The European Parliament voted this Friday against limiting the names "hamburger", "sausage", "steak", "schnitzel" and "burger" to meat products
Had it been approved, it would have required negotiations with the Member States to modify the names of substitutes of plant origin.
"Amendment 165 (in the European Parliament's position on the reform of the Common Agricultural Policy), has been rejected, a victory for all environmentalists and a great defeat for the meat sector," said Francisco Guerreiro MEP from the Unitary Left.
The name of those plant products is a hot topic.
The possibility of limiting the names of the hamburger and sausage to foods made with meat had generated a heated debate in recent weeks between the lobby of the meat sector and environmental organizations.
According to a survey conducted by the BEUC consumer organization in 2019 of citizens of eleven EU countries
the majority of Europeans are not concerned about the names used to designate burgers or sausages of plant origin.
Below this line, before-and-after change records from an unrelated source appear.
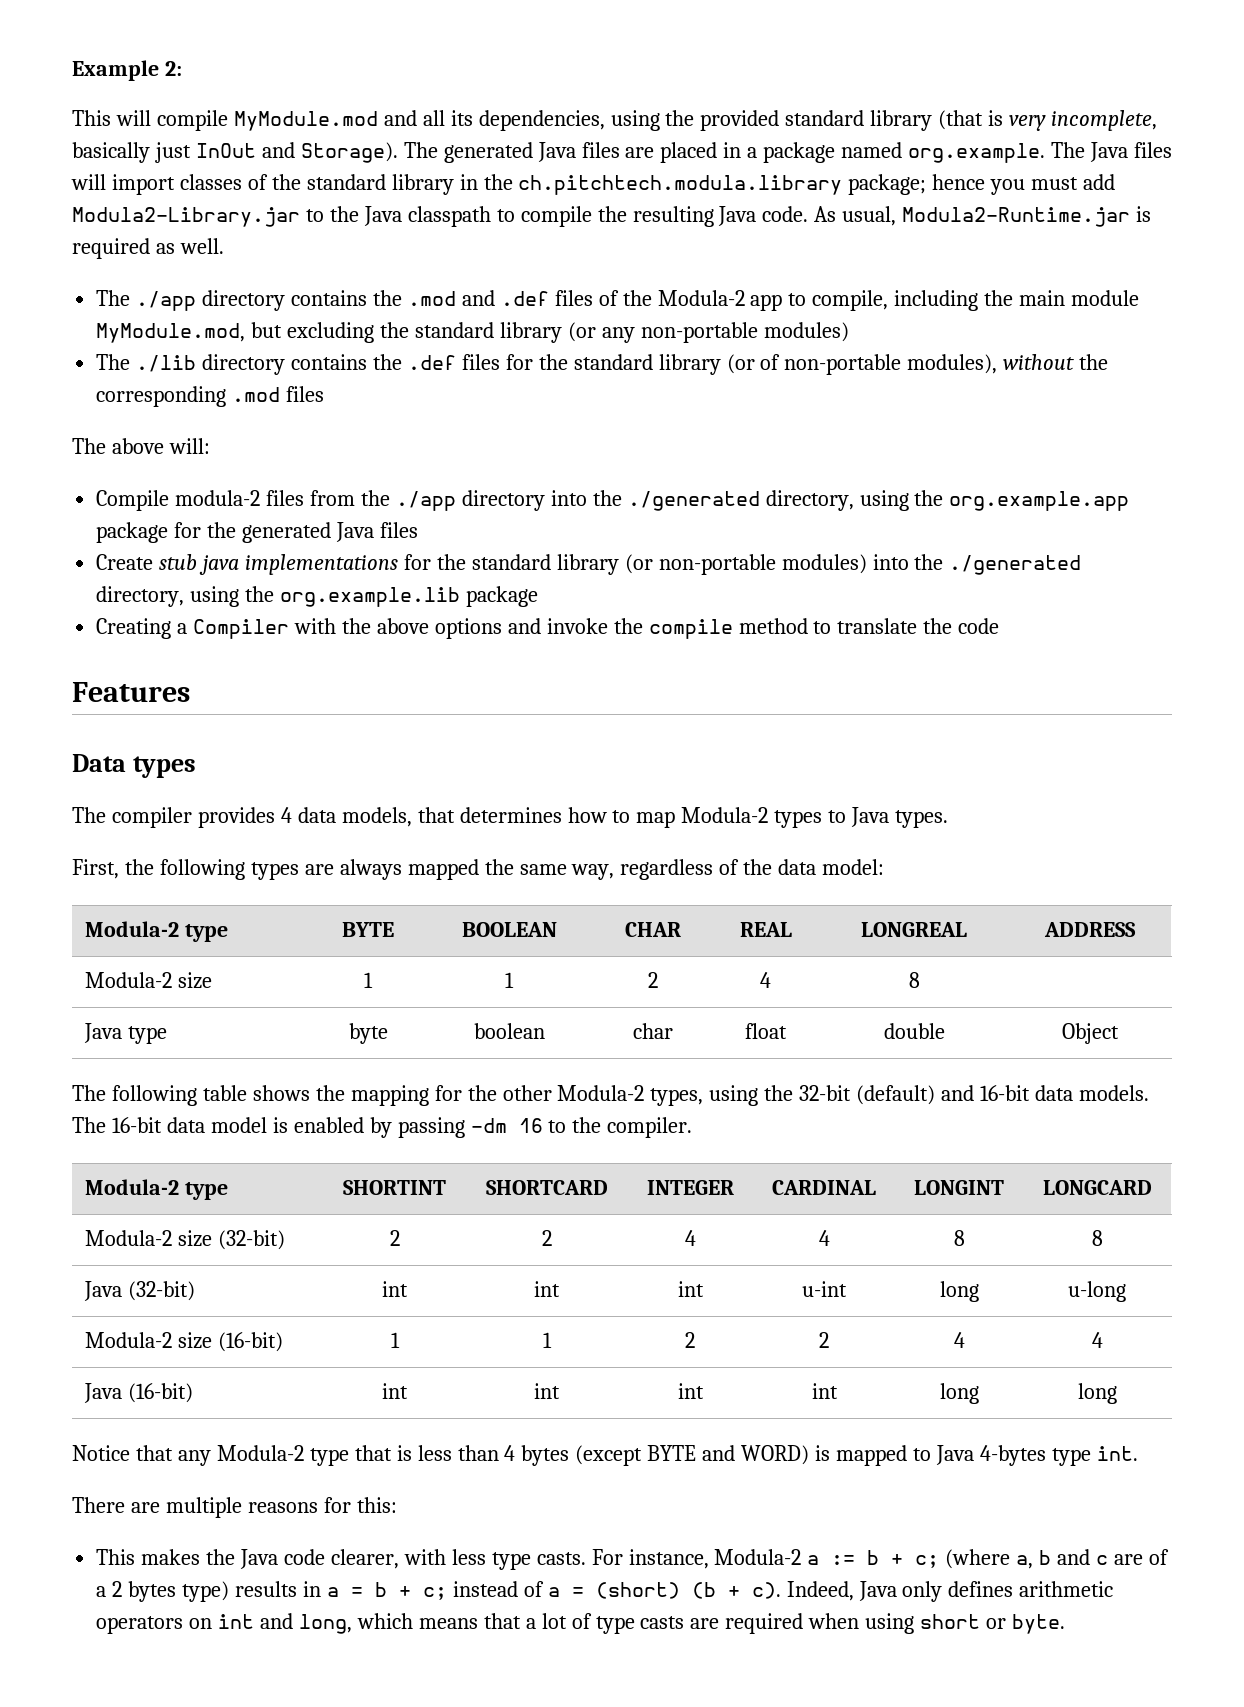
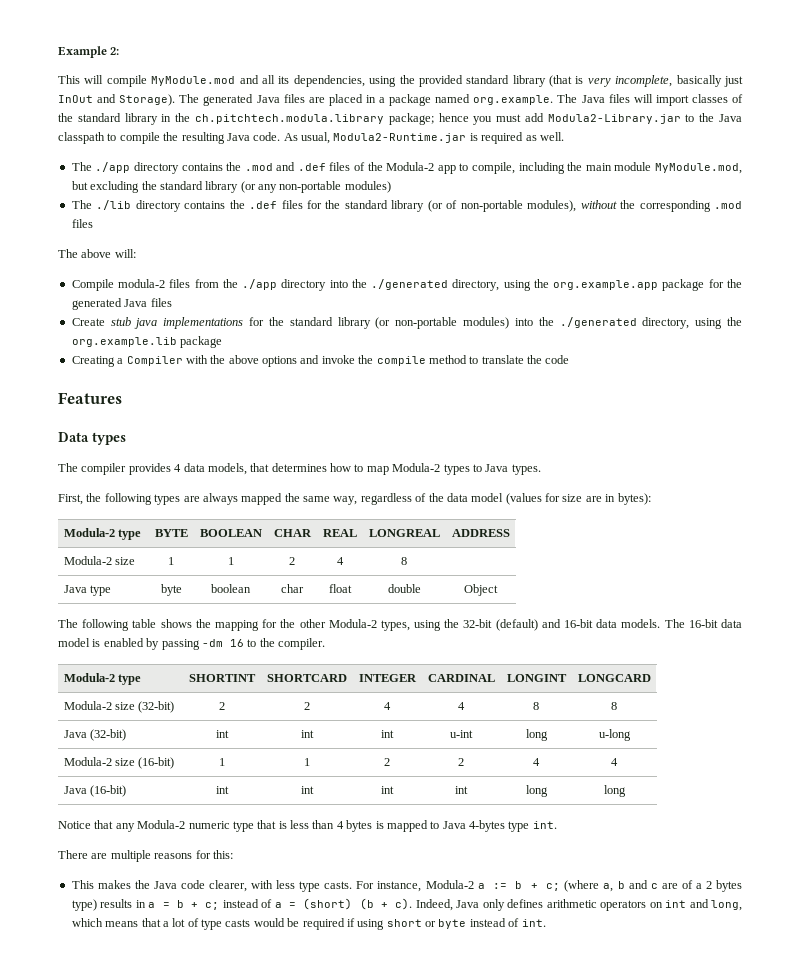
- First, the following types are always mapped the same way, regardless of the data model:
+ First, the following types are always mapped the same way, regardless of the data model (values for size are in bytes):
- Notice that any Modula-2 type that is less than 4 bytes (except BYTE and WORD) is mapped to Java 4-bytes type int.
+ Notice that any Modula-2 numeric type that is less than 4 bytes is mapped to Java 4-bytes type int.
- Indeed, Java only defines arithmetic operators on int and long, which means that a lot of type casts are required when using short or byte.
+ Indeed, Java only defines arithmetic operators on int and long, which means that a lot of type casts would be required if using short or byte instead of int.

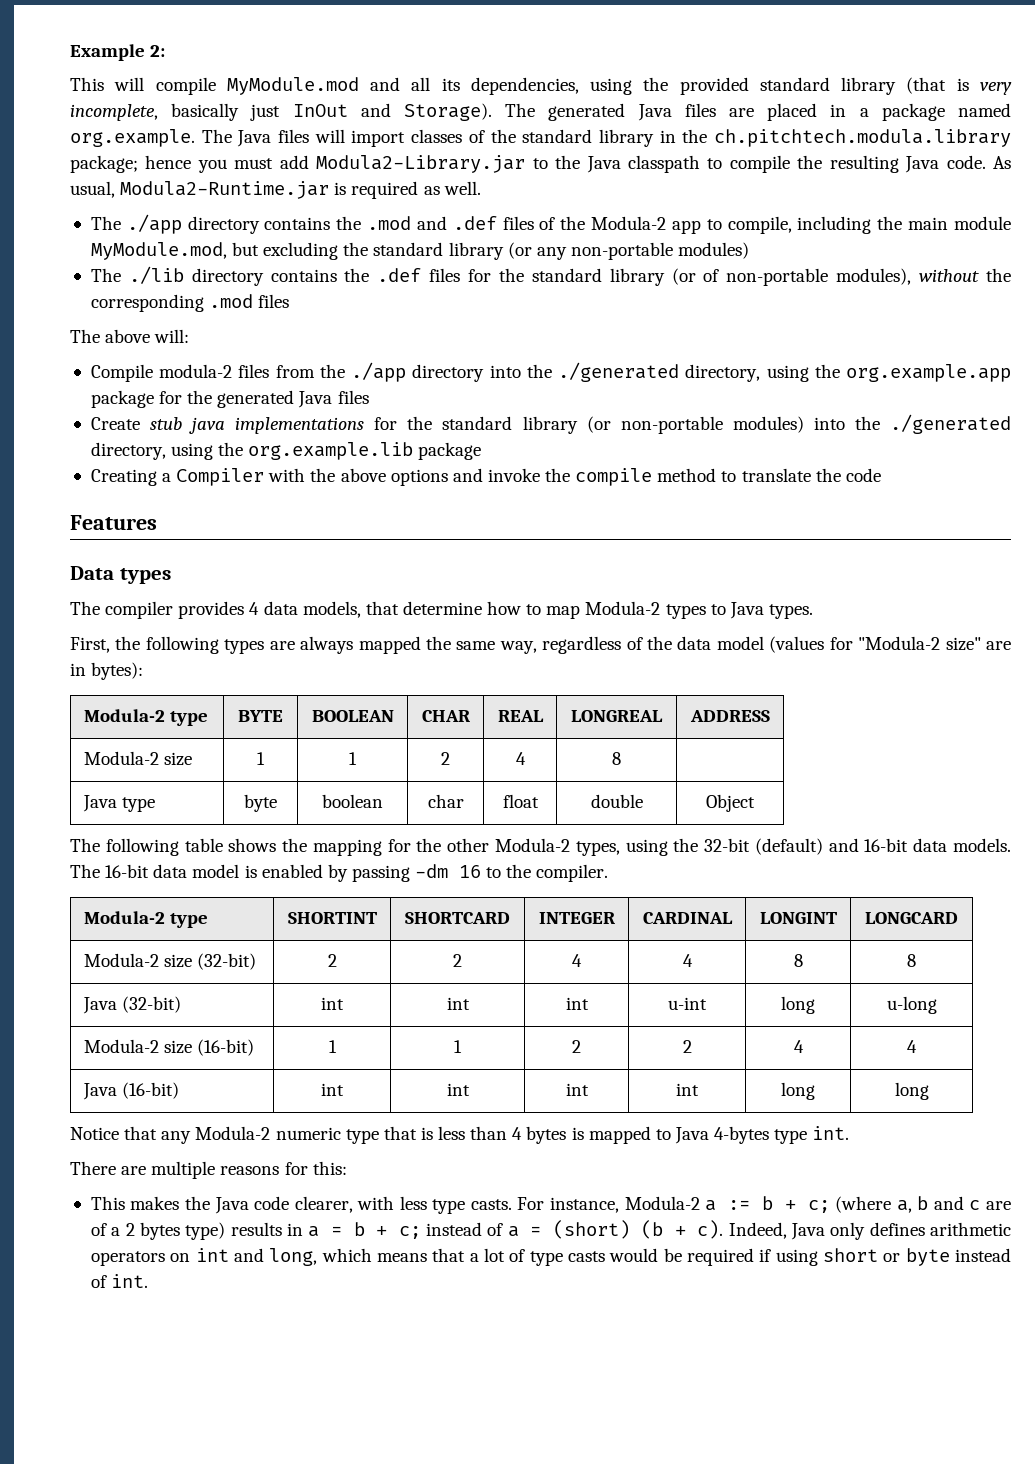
- The compiler provides 4 data models, that determines how to map Modula-2 types to Java types.
+ The compiler provides 4 data models, that determine how to map Modula-2 types to Java types.
- First, the following types are always mapped the same way, regardless of the data model (values for size are in bytes):
+ First, the following types are always mapped the same way, regardless of the data model (values for "Modula-2 size" are in bytes):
42.4% of those interviewed believe that traditional names (meat, sausage, etc.) should be allowed as long as the products are clearly labeled as vegetarian, 26.2% see no problem in using these names and 20.4 % believe that these denominations should not be authorized.
No to soy milk
However, the European Parliament did approve another amendment to prevent the use of references such as "type", "style" or "alternative" to compare non-dairy products to dairy products, it will affect products such as soy or almond milk.
In the same case, the Court of Justice of the EU already concluded a few years ago that it is not possible to speak of milk, cream, butter, cheese and yogurt for non-milk products, but the amendment goes further and seeks to prevent this type of comparative references to resemble traditional dairy products.